In a post-incident investigation, you typically need to answer: "What did the agent do between time T1 and T2, using which credentials, and what was the impact?" Without a credential-layer audit trail, this requires correlating provider audit logs across multiple services, mapping each event back to the agent by credential, and trying to infer the task context from the API calls made.

With Alter's event stream in your SIEM, the query is: filter by agent_id, filter by time range, sort by timestamp. The result shows every token that was minted and used, in order, with the task context label the agent provided. If you need to reconstruct exactly which API calls were made with each token, the token_id field lets you correlate against provider-side audit logs to get the complete picture.

The reconstruction that takes two days without proper instrumentation takes 20 minutes with it. That is the operational value of getting the audit trail right before an incident happens, not after.

Retention and compliance

Alter retains audit events for 90 days on the standard plan, 1 year on the enterprise plan, and indefinitely for customers who archive to their own S3-compatible storage. For SOC 2 Type II compliance, the 1-year minimum is typical — check with your auditor for your specific requirements.

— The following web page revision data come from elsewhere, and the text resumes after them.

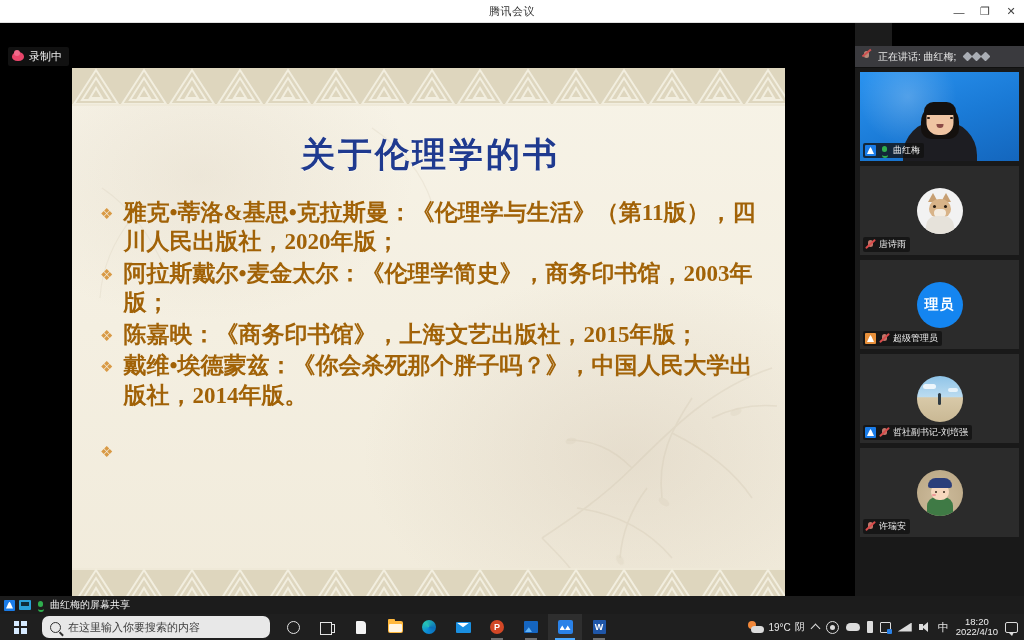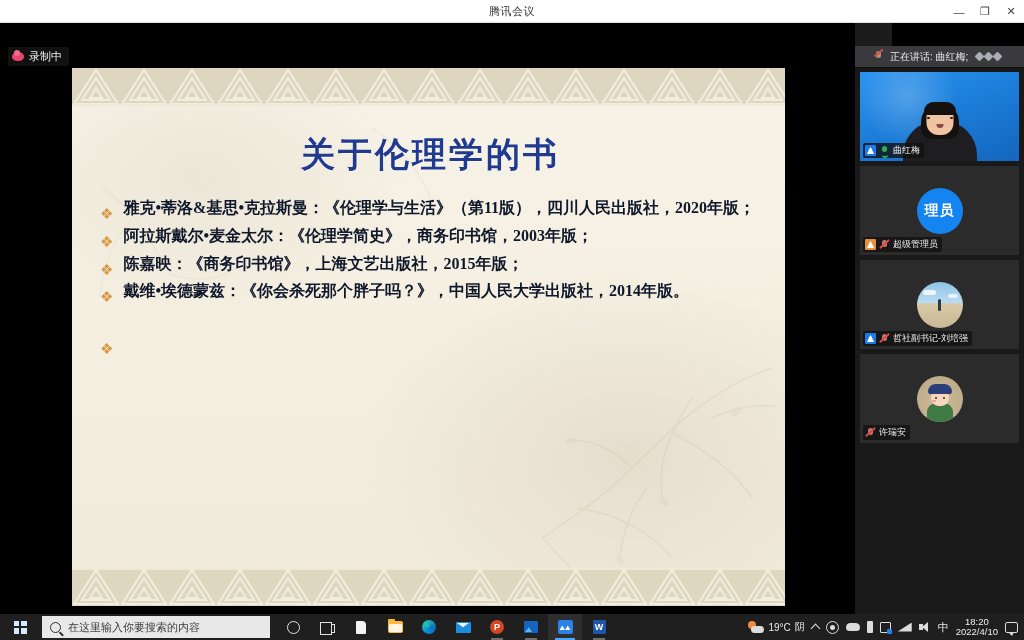--- a/index.html
+++ b/index.html
@@ -118,7 +118,7 @@
   }
   .speaking-bar {
     height: 22px; background: #3a3a3e;
-    display: flex; align-items: center; gap: 6px; padding: 0 18px;
+    display: flex; align-items: center; gap: 6px; padding: 0 6px;
     border-bottom: 1px solid #101010;
     position: relative;
   }

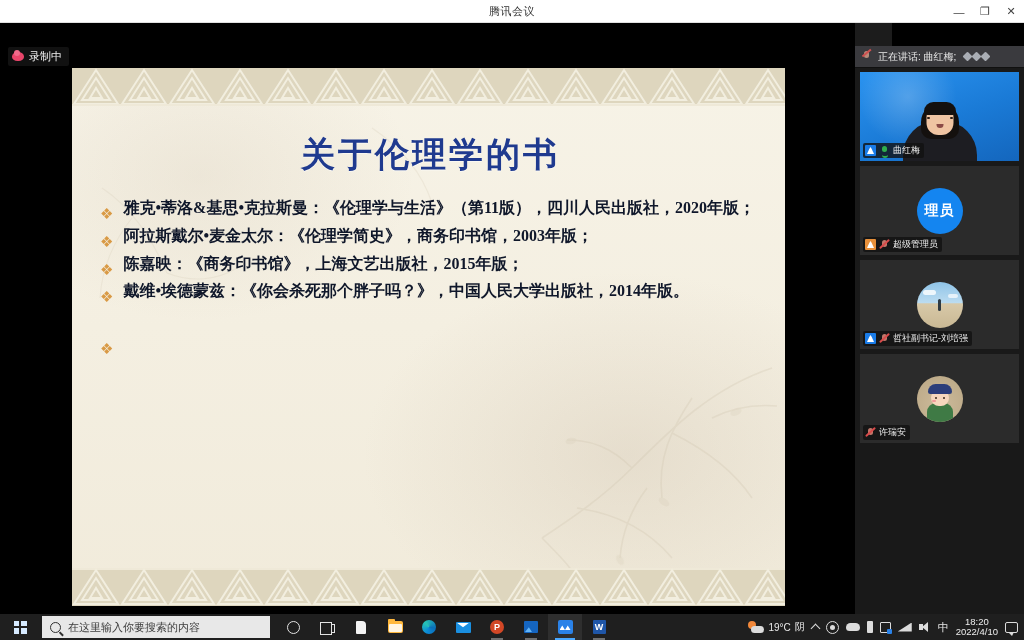--- a/index.html
+++ b/index.html
@@ -99,8 +99,8 @@
   }
   .bullet-text {
     font-family: "Liberation Serif", "DejaVu Serif", serif;
-    font-size: 16px; font-weight: 700; line-height: 1.28;
-    color: #0f172a; letter-spacing: 0px;
+    font-size: 23px; font-weight: 700; line-height: 1.28;
+    color: #a16207; letter-spacing: 0px;
   }
   .en-block { margin-top: 26px; padding-left: 6px; }
   .en-line { display: flex; align-items: flex-start; gap: 10px; }

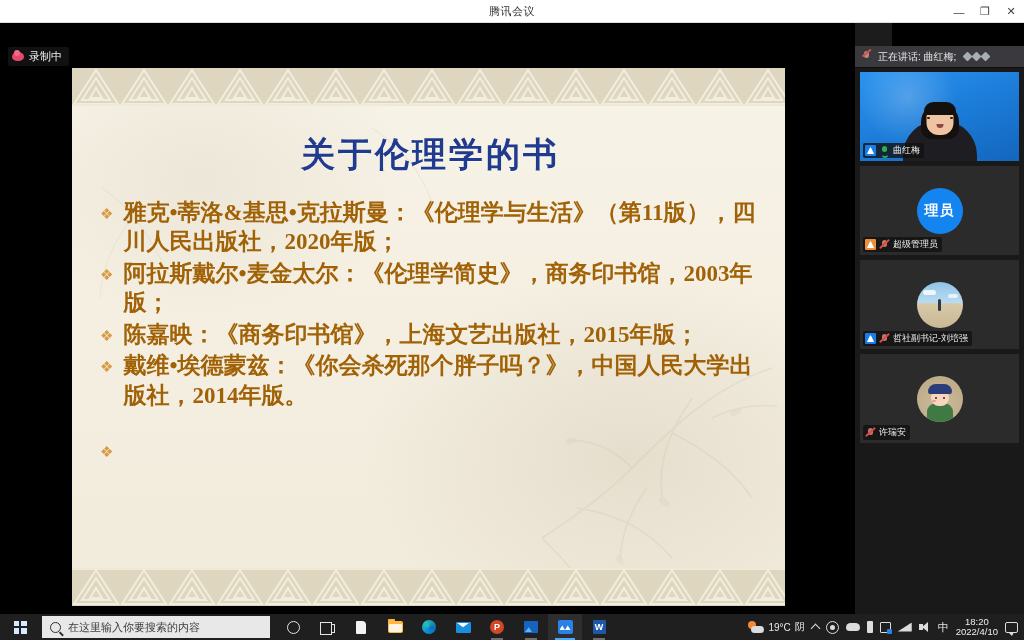--- a/index.html
+++ b/index.html
@@ -469,6 +469,23 @@
           </div>
         </div>
 
+        <div class="tile">
+          <div class="avatar cat">
+            <div class="cat-art">
+              <span class="earL"></span>
+                <span class="earR"></span>
+              <span class="head"></span>
+                <span class="snout"></span>
+              <span class="eyeL"></span>
+                <span class="eyeR"></span>
+              <span class="bodyc"></span>
+            </div>
+          </div>
+          <div class="tile-label">
+            <span class="mic-off"></span>
+            <span class="name">唐诗雨</span>
+          </div>
+        </div>
 
         <div class="tile">
           <div class="avatar initials">理员</div>

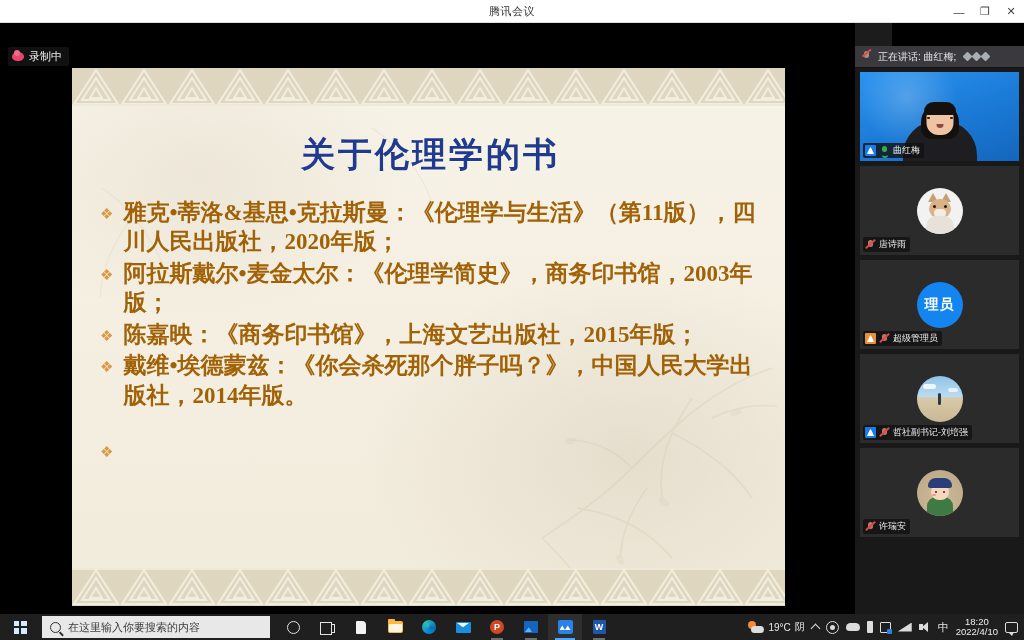--- a/index.html
+++ b/index.html
@@ -533,6 +533,12 @@
     </div>
   </div>
 
+  <div class="share-bar">
+    <span class="ico host"></span>
+    <span class="screen-ico"></span>
+    <span class="mic-on"></span>
+    <span class="name">曲红梅的屏幕共享</span>
+  </div>
 
   <div class="taskbar">
     <div class="start-btn">

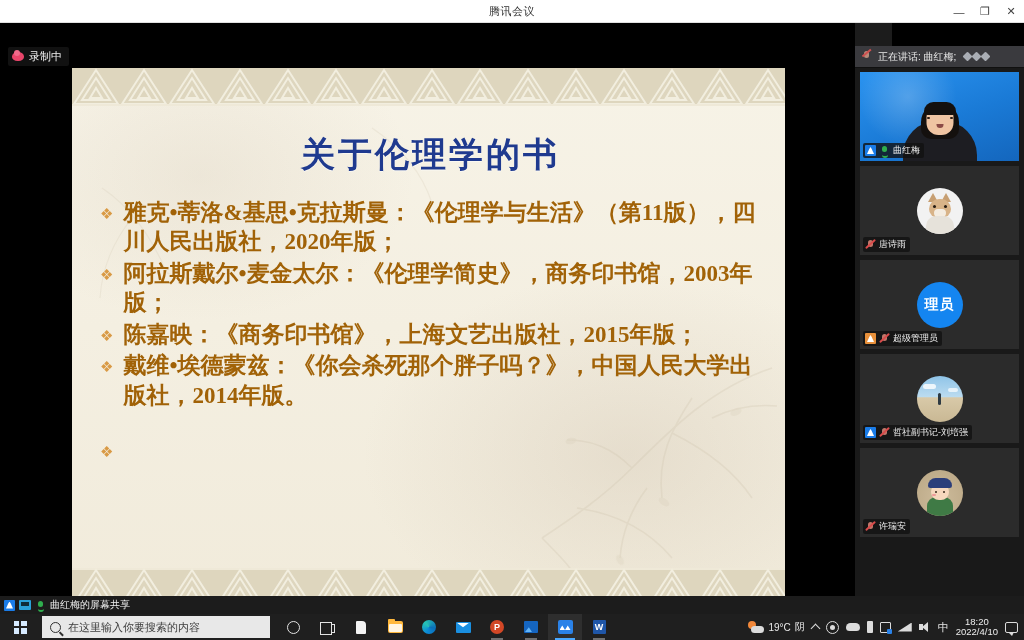--- a/index.html
+++ b/index.html
@@ -240,7 +240,7 @@
   .winlogo i { background:#d6eaff; display:block; }
   .search-box {
     width: 228px; height: 22px; background: #e8e8e8; margin-left: 2px;
-    display: flex; align-items: center; gap: 7px; padding: 0 8px;
+    display: flex; align-items: center; gap: 7px; padding: 0 8px; border-radius: 7px;
   }
   .search-ico { width:11px; height:11px; border:1.5px solid #303030; border-radius:50%; position:relative; flex:0 0 auto;}
   .search-ico:after{content:""; position:absolute; right:-4px; bottom:-3px; width:5px; height:1.5px; background:#303030; transform:rotate(45deg);}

All events are immutable once written. The tamper-evident log property is enforced by chaining each event's hash to the previous event, similar to blockchain-style append-only logs. This is a requirement for audit logs that will be reviewed in legal or compliance contexts — a mutable log is not evidence.

If your compliance program requires log integrity verification, Alter provides a verification API that lets you check the hash chain for any time range. The verification can be run by your internal compliance tooling or by an external auditor without access to the raw event data.